The other option that is often suggested in various forms is to use Collections#shuffle
on a list that is pre-filled with the items to choose from. This may be applicable for your case, where this list may have only 100 or 1000 elements. But filling a list, with, say 100000000 elements is too memory consuming, and shuffling this list too time consuming.
There is a rather versatile technique for solving this in general. It is referred to as Reservoir Sampling.
(Note that there are some questions regarding implementations of reservoir sampling, but it did not seem to be proposed as the solution for this very generic task)
Here is an implementation of reservoir sampling in Java. For a given sample size and range, it returns a collection of (random, unique) integers in the desired range, in ascending order:
/**
* Creates a collection with the given size, containing random values
* between the given minimum value (inclusive) and maximum value
* (exclusive). The resulting collection will contain the values
* in ascending order.
*
* @param size The size of the returned collection
* @param min The minimum value (inclusive)
* @param max The maximum value (exclusive)
* @param random The random number generator
* @return The collection
* @throws IllegalArgumentException If the requested size is larger than
* the difference between the maximum value and the minimum value
*/
public static Collection<Integer> randomSample(
int size, int min, int max, Random random)
{
if (size > max - min)
{
throw new IllegalArgumentException(
"Can not create a sample of size "+size+
" with values between "+min+" and "+max);
}
Set<Integer> set = new LinkedHashSet<Integer>(size);
int n = size;
for (int i = 0; i < max - min; i++)
{
double d = (double) size / ((max - min) - i);
if (random.nextDouble() < d)
{
set.add(i + min);
n--;
}
if (n <= 0)
{
break;
}
}
return set;
}
(If there are any flaws or shortcomings with this implementation, drop me a note in the comments).
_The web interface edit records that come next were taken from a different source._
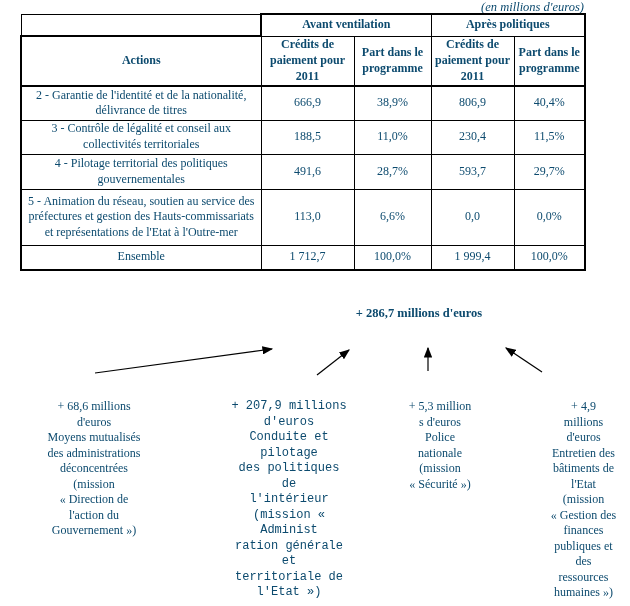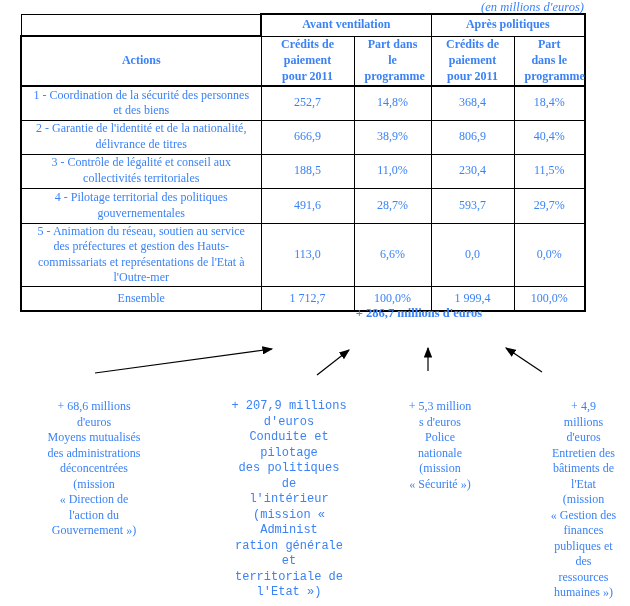--- a/index.html
+++ b/index.html
@@ -5,7 +5,7 @@
   html,body { margin:0; padding:0; background:#fff; }
   .page {
     position:relative; width:630px; height:606px; background:#ffffff;
-    font-family:"Liberation Serif", serif; color:#3b82f6;
+    font-family:"Liberation Serif", serif; color:#0c4a6e;
     overflow:hidden;
   }
   .caption {

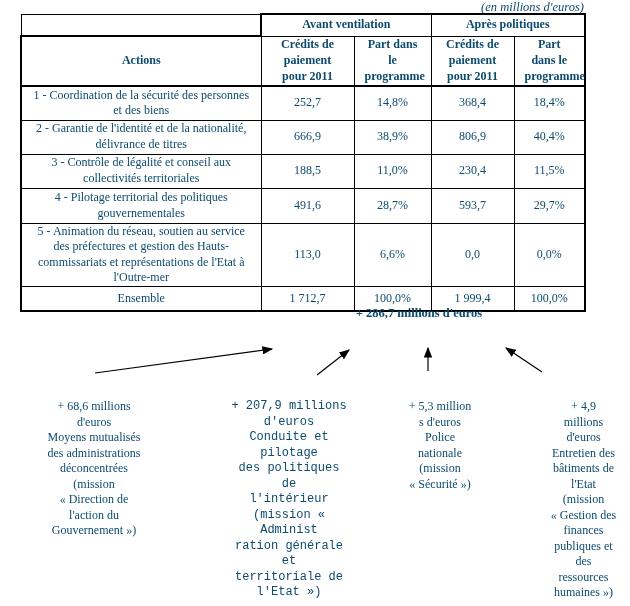--- a/index.html
+++ b/index.html
@@ -18,7 +18,7 @@
   }
   table.budget th, table.budget td {
     border:1.5px solid #000; vertical-align:middle;
-    padding:0 10px; text-align:center; line-height:1.3;
+    padding:0 2px; text-align:center; line-height:1.3;
   }
   table.budget th { font-weight:bold; }
   td.blank-corner { border:none; background:transparent; }

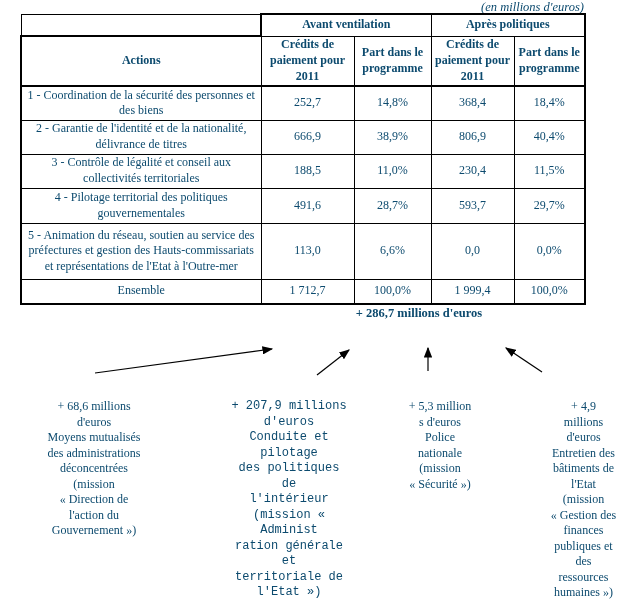--- a/index.html
+++ b/index.html
@@ -76,13 +76,6 @@
       <th class="hb">Part dans le programme</th>
       <th class="hb">Crédits de paiement pour 2011</th>
       <th class="hb br">Part dans le programme</th>
-    </tr>
-    <tr class="r-a">
-      <td class="action bl">1 - Coordination de la sécurité des personnes et des biens</td>
-      <td>252,7</td>
-      <td>14,8%</td>
-      <td>368,4</td>
-      <td class="br">18,4%</td>
     </tr>
     <tr class="r-a">
       <td class="action bl">2 - Garantie de l'identité et de la nationalité, délivrance de titres</td>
This can serve as a building block for similar tasks. For example, in your case, you could create a random sample of indices, and use this to pick the desired elements:
int persons[] = new int[1000];
int sample[] = new int[20];
Collection<Integer> indices = randomSample(20, 0, 1000);
int n = 0;
for (Integer index : indices)
{
sample[n] = index;
n++;
}
For other cases, you might want to create a list from the returned indices and shuffle this list. But in this case, only the (small) sample would have to be shuffled, and not the (potentially large) list containing all possible inputs.